**Web document revisions:**

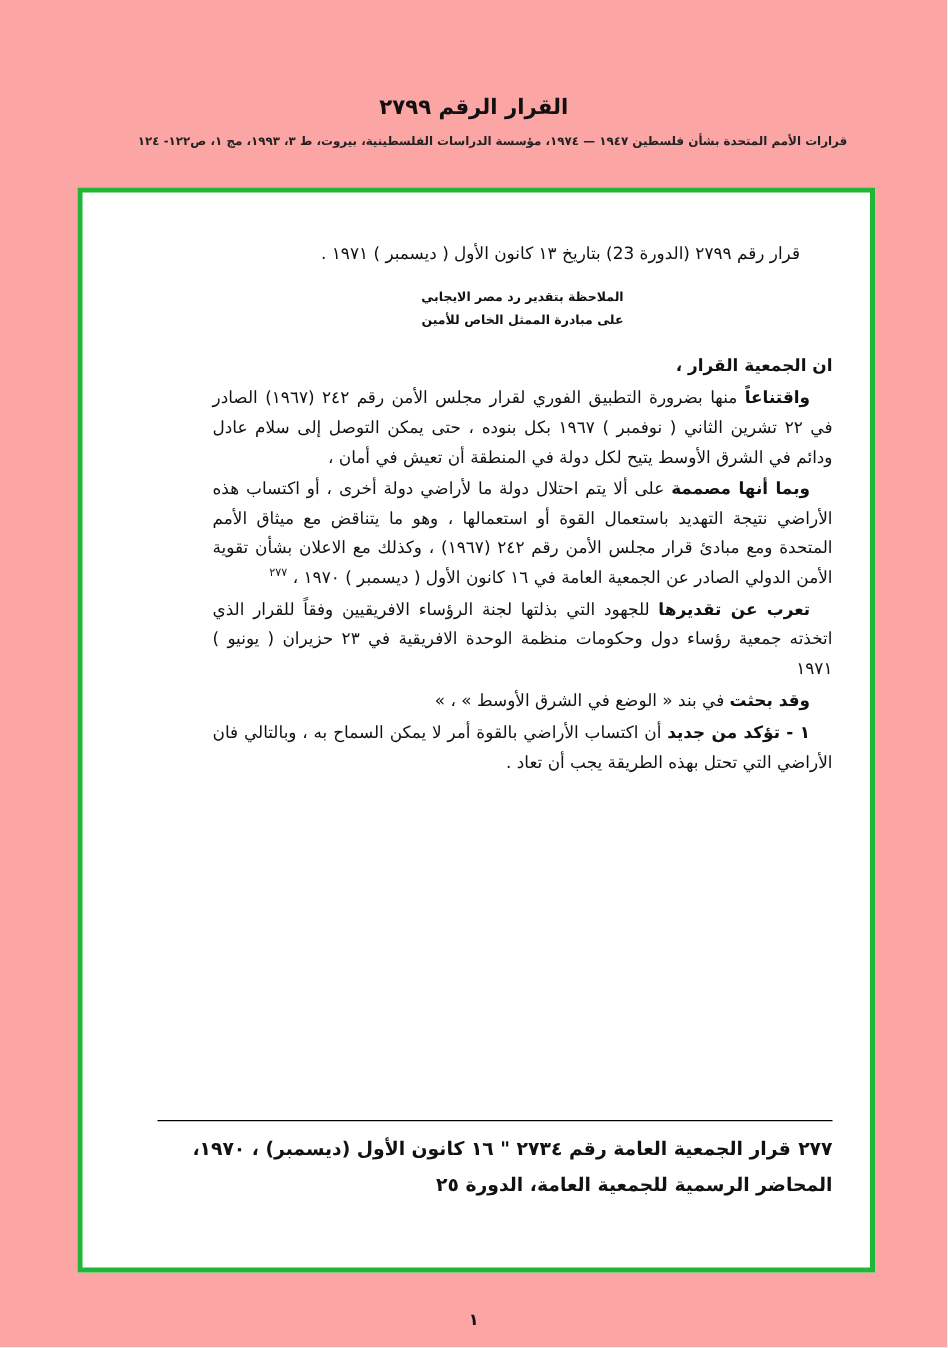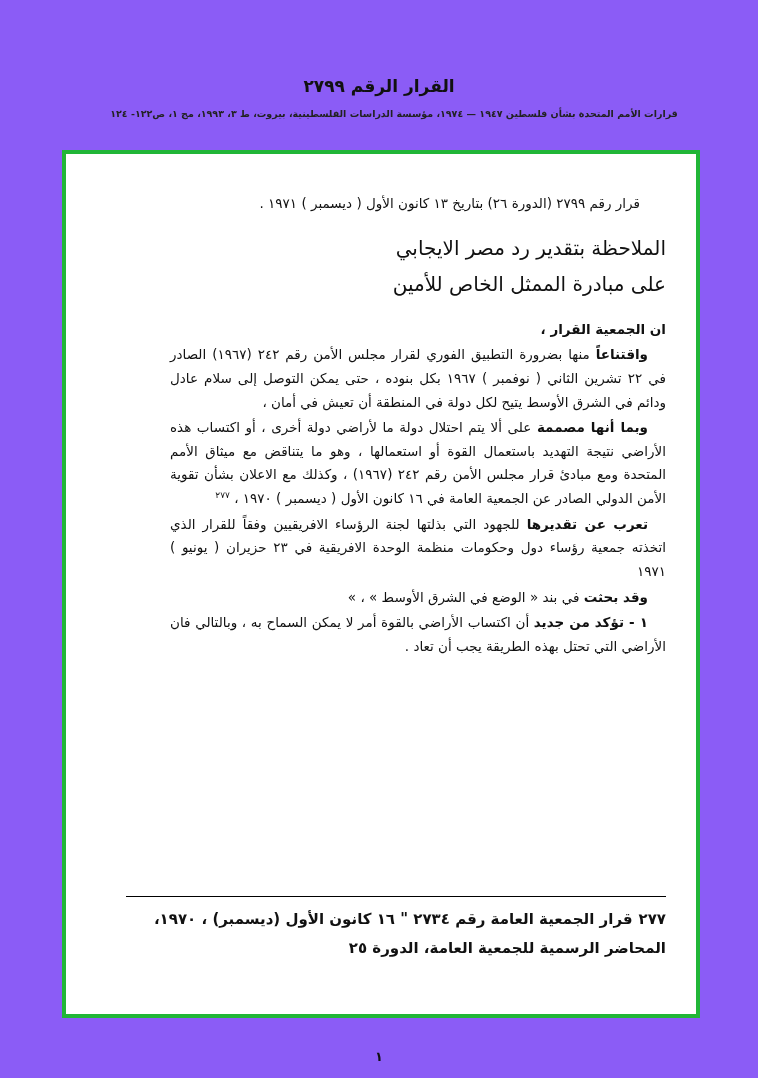--- a/index.html
+++ b/index.html
@@ -2,21 +2,21 @@
 <html lang="ar"><head>
 <meta charset="utf-8">
 <style>
   * { box-sizing: border-box; }
   html, body { margin: 0; padding: 0; background: #ffffff; }
   .page {
     position: relative;
     width: 758px;
     height: 1078px;
     margin: 0 auto;
-    background: #8b5cf6;
+    background: #fca5a5;
     font-family: "DejaVu Sans", sans-serif;
     color: #111111;
     overflow: hidden;
   }
   .header { position: absolute; top: 76px; left: 0; right: 0; text-align: center; direction: rtl; }
   .doc-title { font-size: 17px; font-weight: bold; letter-spacing: 0.5px; }
   .source-line { margin-top: 12px; font-size: 9.5px; font-weight: bold; color: #222; white-space: nowrap; padding-left: 30px; }
 
   .green-box {
     position: absolute;
@@ -33,21 +33,21 @@
     top: 38px;
     right: 30px;
     left: 104px;
     direction: rtl;
     text-align: justify;
     font-size: 13.5px;
     line-height: 1.75;
   }
 
   .intro { text-align: justify; margin: 0 0 14px 0; text-indent: 26px; }
-  .headings { font-weight: normal; font-size: 20px; line-height: 1.8; margin: 6px 0 16px 0; }
+  .headings { text-align: center; font-weight: bold; font-size: 10px; line-height: 1.8; margin: 6px 0 16px 0; }
   .headings .h-line { display: block; }
 
   .para { margin: 0 0 2px 0; text-indent: 18px; }
   .para.no-indent { text-indent: 0; }
   .para b { font-weight: bold; }
   sup.fn-ref { font-size: 9px; vertical-align: super; line-height: 0; }
 
   .footnote {
     position: absolute;
     top: 742px;
@@ -79,21 +79,21 @@
 <div class="page">
 
   <div class="header">
     <div class="doc-title">القرار الرقم ٢٧٩٩</div>
     <div class="source-line">قرارات الأمم المتحدة بشأن فلسطين ١٩٤٧ — ١٩٧٤، مؤسسة الدراسات الفلسطينية، بيروت، ط ٣، ١٩٩٣، مج ١، ص١٢٢- ١٢٤</div>
   </div>
 
   <div class="green-box">
     <div class="content">
 
-      <p class="intro">قرار رقم ٢٧٩٩ (الدورة ٢٦) بتاريخ ١٣ كانون الأول ( ديسمبر ) ١٩٧١ .</p>
+      <p class="intro">قرار رقم ٢٧٩٩ (الدورة 23) بتاريخ ١٣ كانون الأول ( ديسمبر ) ١٩٧١ .</p>
 
       <div class="headings">
         <span class="h-line">الملاحظة بتقدير رد مصر الايجابي</span>
         <span class="h-line">على مبادرة الممثل الخاص للأمين</span>
       </div>
 
       <p class="para no-indent"><b>ان الجمعية القرار ،</b><span></span></p>
 
 
       <p class="para"><b>واقتناعاً</b><span> منها بضرورة التطبيق الفوري لقرار مجلس الأمن رقم ٢٤٢ (١٩٦٧) الصادر في ٢٢ تشرين الثاني ( نوفمبر ) ١٩٦٧ بكل بنوده ، حتى يمكن التوصل إلى سلام عادل ودائم في الشرق الأوسط يتيح لكل دولة في المنطقة أن تعيش في أمان ،</span></p>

**What the exercise asks:** Within the entries, find all lines holding "header" and copy each one.

**Response area:**
   .header { position: absolute; top: 76px; left: 0; right: 0; text-align: center; direction: rtl; }
   <div class="header">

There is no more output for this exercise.